Publié le par Désirs d'Avenir Rueil

Par François Rebsamen

Le voile est enfin levé : le Gouvernement a décidé de supprimer trois institutions indépendantes : le Médiateur de la République, la Commission nationale de déontologie de la sécurité et le Défenseur des enfants. Un projet de loi prévoit en effet de les remplacer par un Défenseur du droit instauré par la réforme constitutionnelle de 2008.


Au cours des débats sur la réforme constitutionnelle, nous nous demandions déjà ce que recouvrirait exactement le champ de compétence de cette nouvelle institution.
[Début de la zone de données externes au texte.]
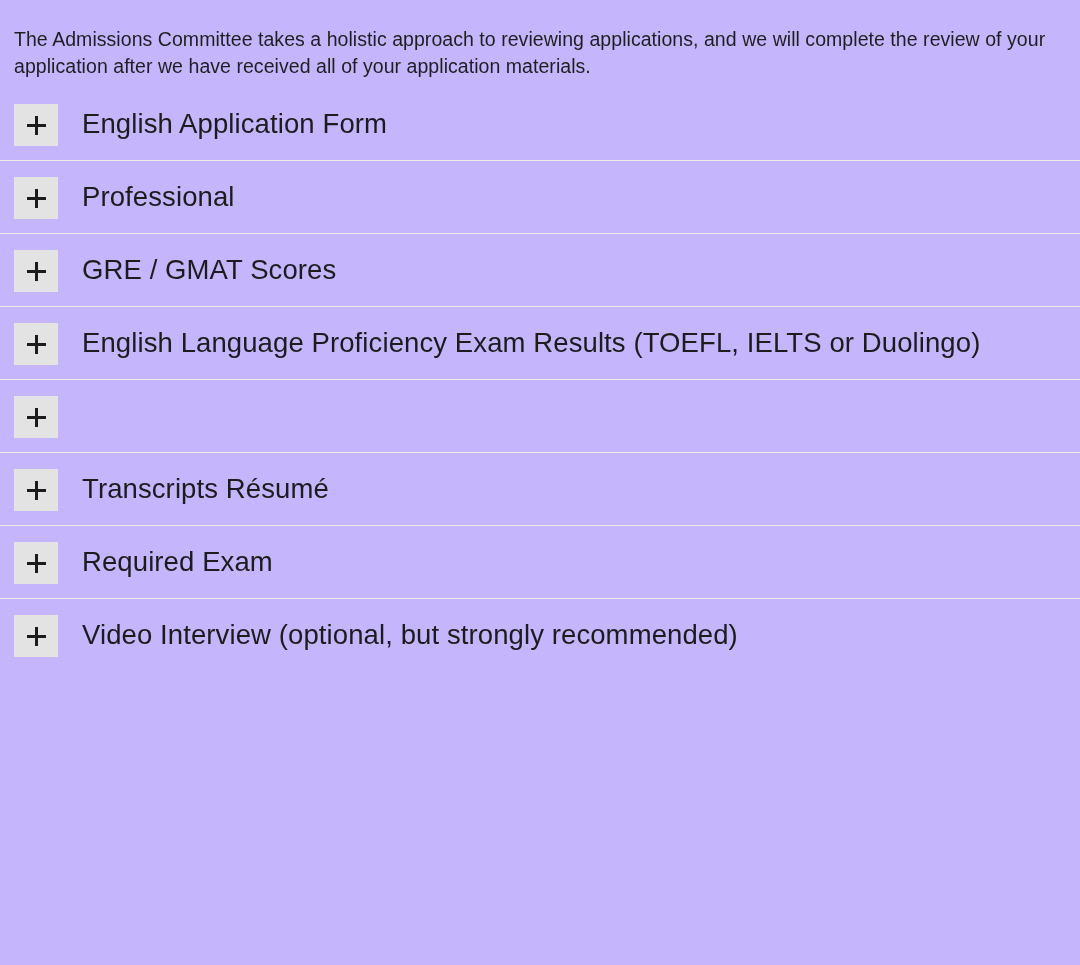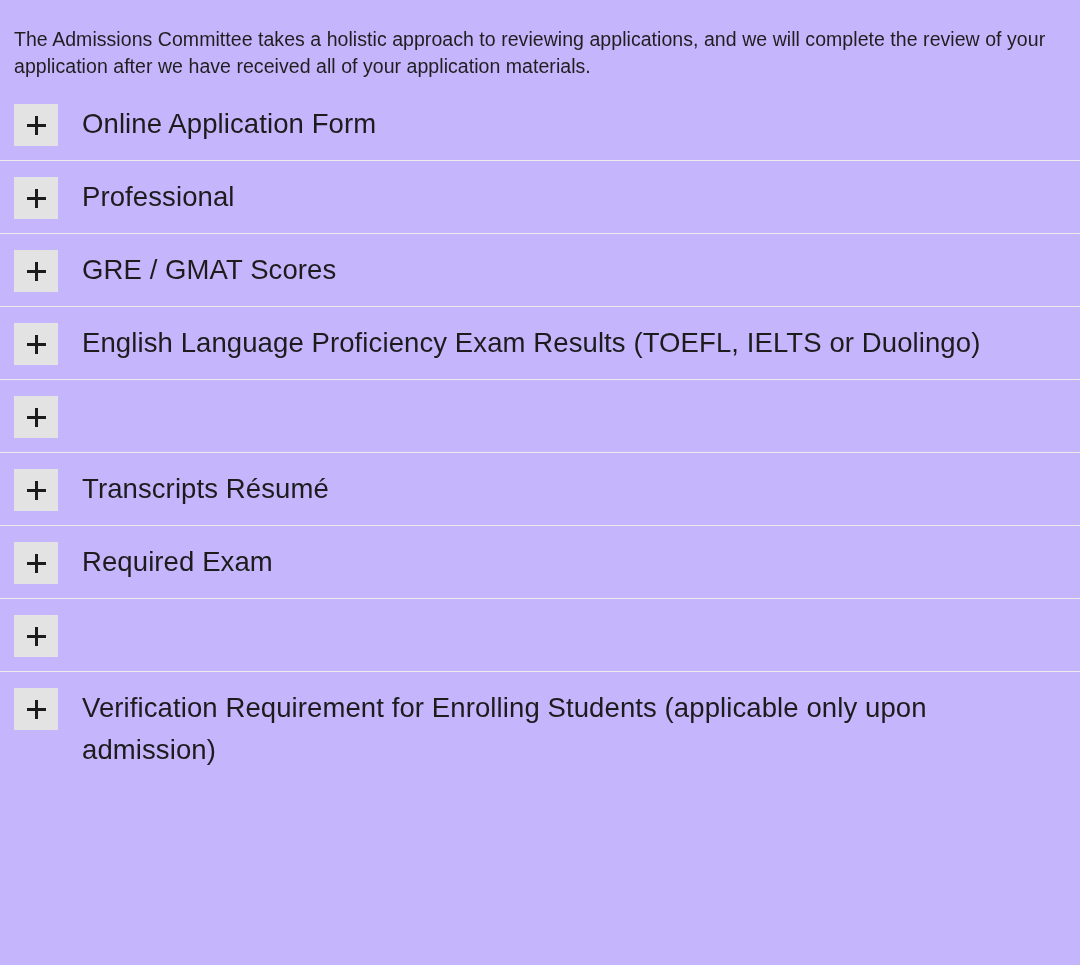--- a/index.html
+++ b/index.html
@@ -120,21 +120,21 @@
 
   <p class="intro">The Admissions Committee takes a holistic approach to reviewing applications, and we will complete the review of your application after we have received all of your application materials.</p>
 
   <div class="accordion">
 
     <div class="acc-item">
       <div class="acc-header">
         <span class="toggle-box">
           <span class="plus-icon"></span>
         </span>
-        <span class="acc-label">Online Application Form</span>
+        <span class="acc-label">English Application Form</span>
       </div>
     </div>
 
     <div class="acc-item">
       <div class="acc-header">
         <span class="toggle-box">
           <span class="plus-icon"></span>
         </span>
         <span class="acc-label">Professional</span>
       </div>
@@ -183,26 +183,19 @@
         <span class="acc-label">Required Exam</span>
       </div>
     </div>
 
 
     <div class="acc-item">
       <div class="acc-header">
         <span class="toggle-box">
           <span class="plus-icon"></span>
         </span>
-      </div>
-    </div>
-
-    <div class="acc-item">
-      <div class="acc-header">
-        <span class="toggle-box">
-          <span class="plus-icon"></span>
-        </span>
-        <span class="acc-label">Verification Requirement for Enrolling Students (applicable only upon admission)</span>
-      </div>
-    </div>
+        <span class="acc-label">Video Interview (optional, but strongly recommended)</span>
+      </div>
+    </div>
+
 
   </div>
 </div>
 
 </body></html>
Le gouvernement était resté silencieux. Aujourd'hui, nous avons notre réponse.


Aucune concertation avec les concernés. Aucune considération sur l'impact de ces suppressions notamment celle du Défenseur des enfants qui fournissait un travail remarquable : plus de 20 000 réclamations traitées depuis sa création ! Je pense par ailleurs que le titre même de "Défenseur des enfants" était suffisamment clair et accessible pour que les enfants eux-mêmes sachent que quelqu'un, quelque part pouvait, le cas, échéant les défendre.


Alors que les collectivités se sont largement engagées en faveur des enfants par des initiatives multiples, le Gouvernement abandonne de nouveau le sujet de la citoyenneté, de la solidarité, de la défense des droits des enfants.


Ainsi, Dijon est membre, depuis 2006, du réseau villes amies des enfants. A ce titre, elle s'implique dans des innovations ambitieuses en plaçant l'enfance au coeur de l'action locale. La création du Conseil Municipal d'Enfants est l'exemple d'une volonté forte d'associer les enfants à la vie publique, de leur permettre une participation active et d'être ainsi acteurs de leur Cité.


Cette annonce est un mauvais coup, porté aux valeurs de la République et ce, alors même que, le 20 novembre prochain, la France fêtera le XXème anniversaire de la Convention Internationale des droits de l'enfant.